Ranibizumab was approved by NICE as a cost-effective therapy for nAMD with publication of the Final Appraisal Determination in August 2008 after the period of data collection for this report. This has led to a dramatic change in management for patients with nAMD, and results from clinical trials show that novel pharmacotherapies are able to improve vision in over 40% of patients with nAMD over 1–2 years;16, 17, 18, 19, 20 however, outcomes in clinical practice and with long-term follow-up are more uncertain.21, 22 Effective pharmacotherapies have the potential to positively affect the burden of vision loss because of AMD, but the availability of a potentially effective treatment may lead to changes in attitudes toward sight-impairment registration among both ophthalmologists and patients.

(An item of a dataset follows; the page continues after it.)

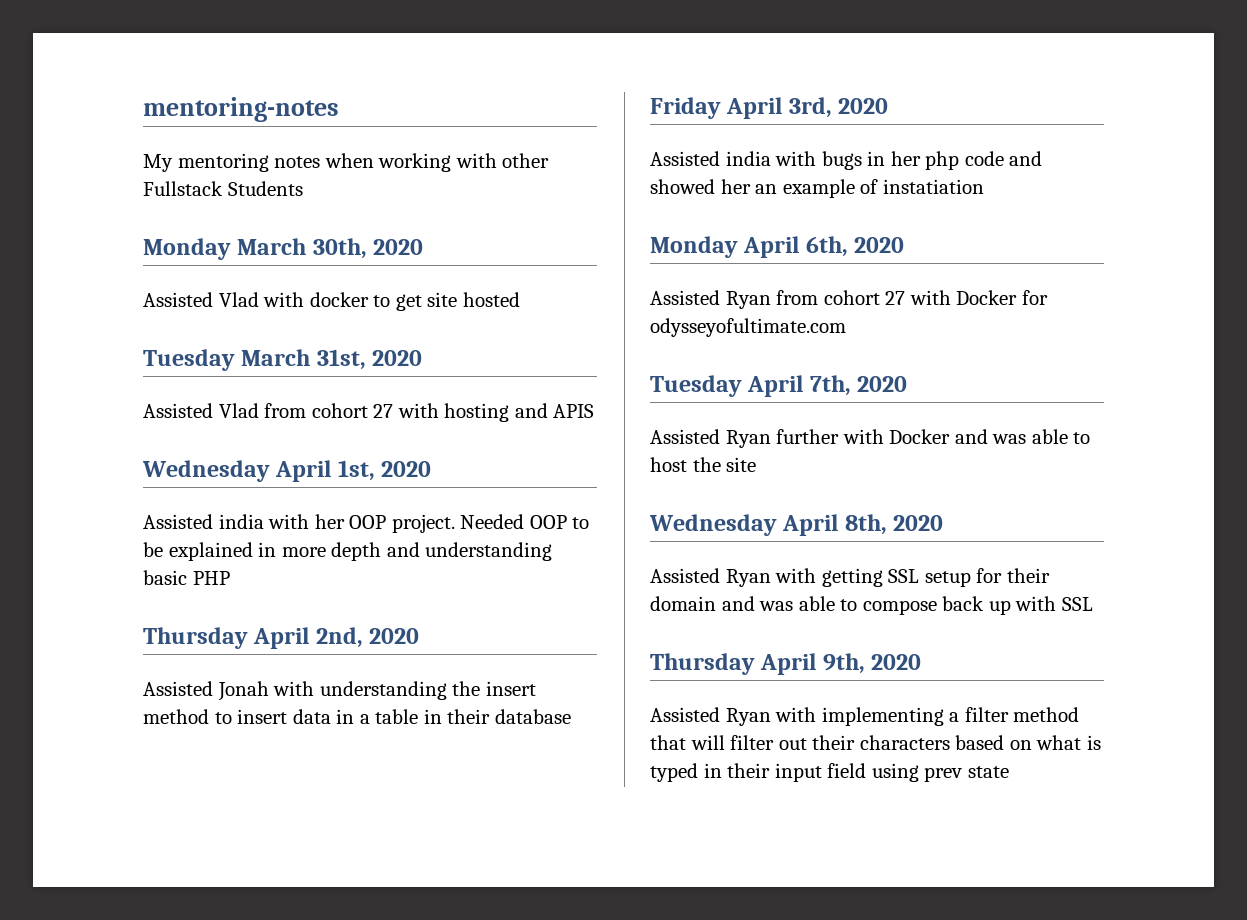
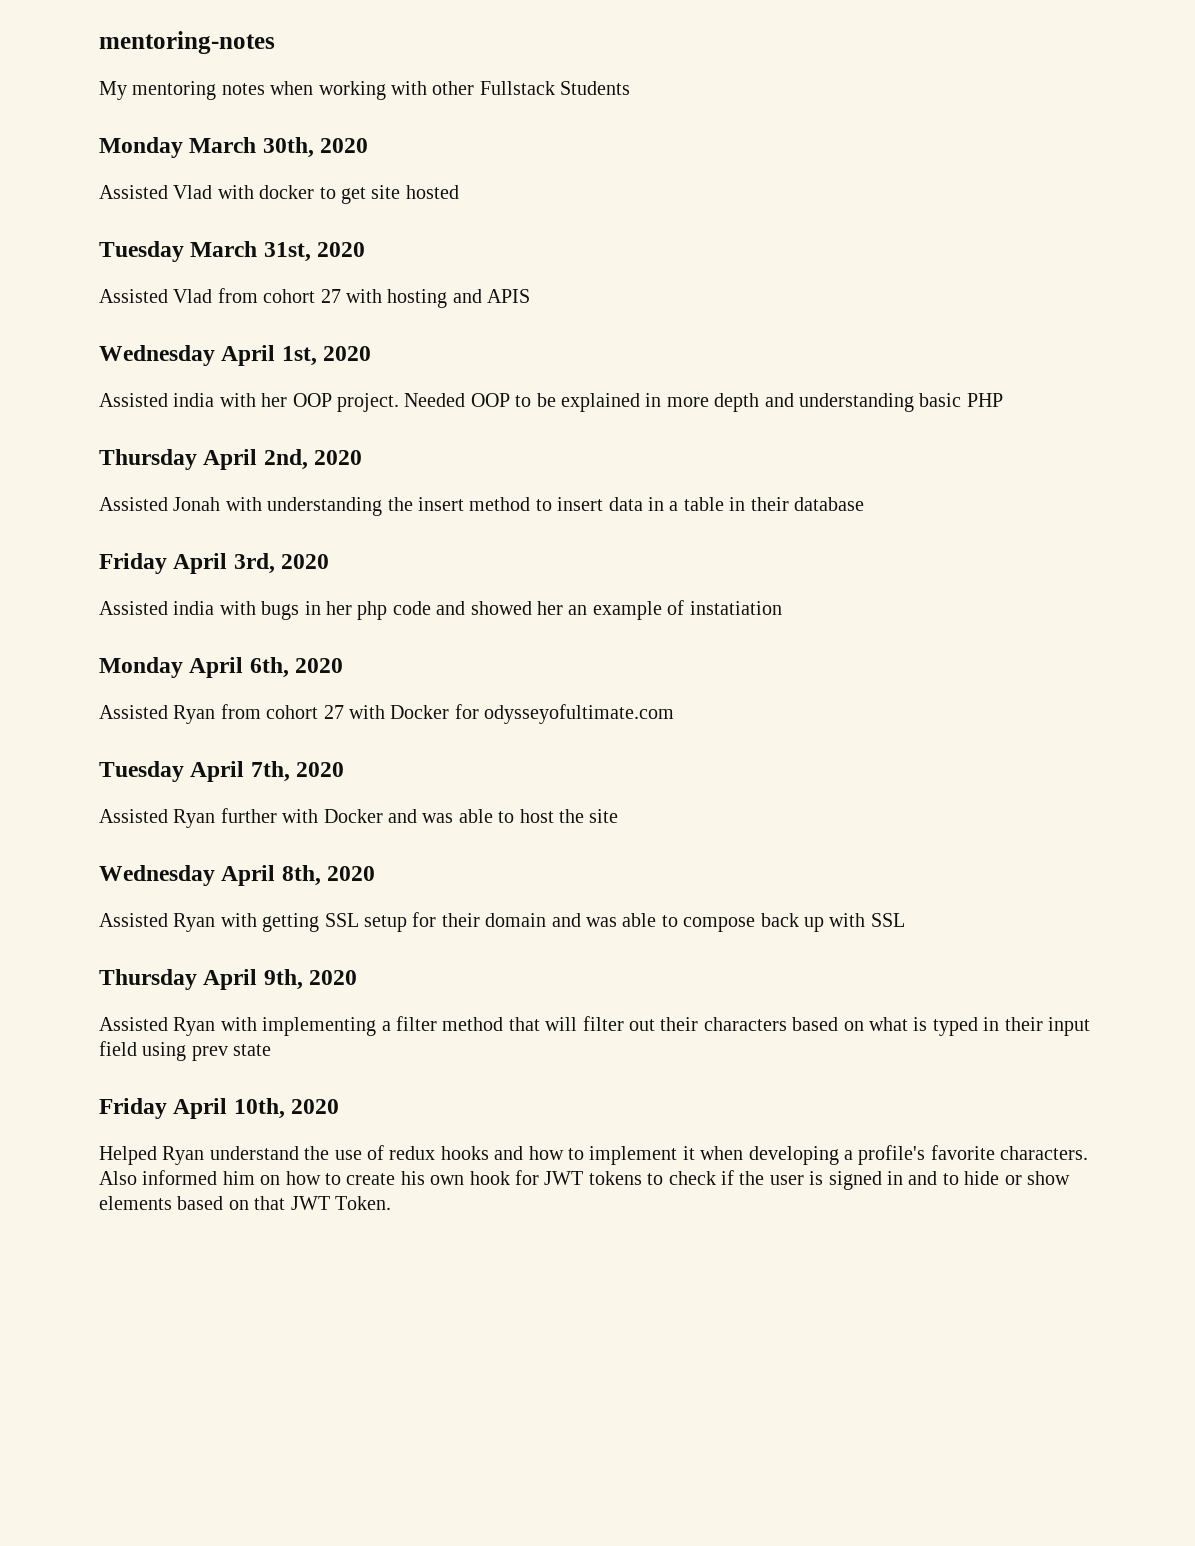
+ Friday April 10th, 2020
+ Helped Ryan understand the use of redux hooks and how to implement it when developing a profile's favorite characters. Also informed him on how to create his own hook for JWT tokens to check if the user is signed in and to hide or show elements based on that JWT Token.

This may cause delay in sight-impairment registration in the hope of the therapy leading to improvement in vision. Bunce and colleagues23 found that patients who require treatment for their sight impairment are almost 3 times less likely to be certified than those in whom treatment is not indicated.

The data in this report therefore provide detailed information on CVI registration because of AMD before the widespread adoption of ranibizumab therapy in NHS practice and provide an insight into the burden of vision loss because of AMD at a time of great change in the management of nAMD. More work is needed to understand the impact of the introduction of pharmacotherapy on the burden of sight loss because of AMD and the incidence of sight-impairment registration. Further research is also needed on the impact of therapies on attitudes to sight-impairment registration in both patients and ophthalmologists in an effort to ensure that AMD patients with vision loss seek support promptly to help minimize the impact of vision loss on everyday life.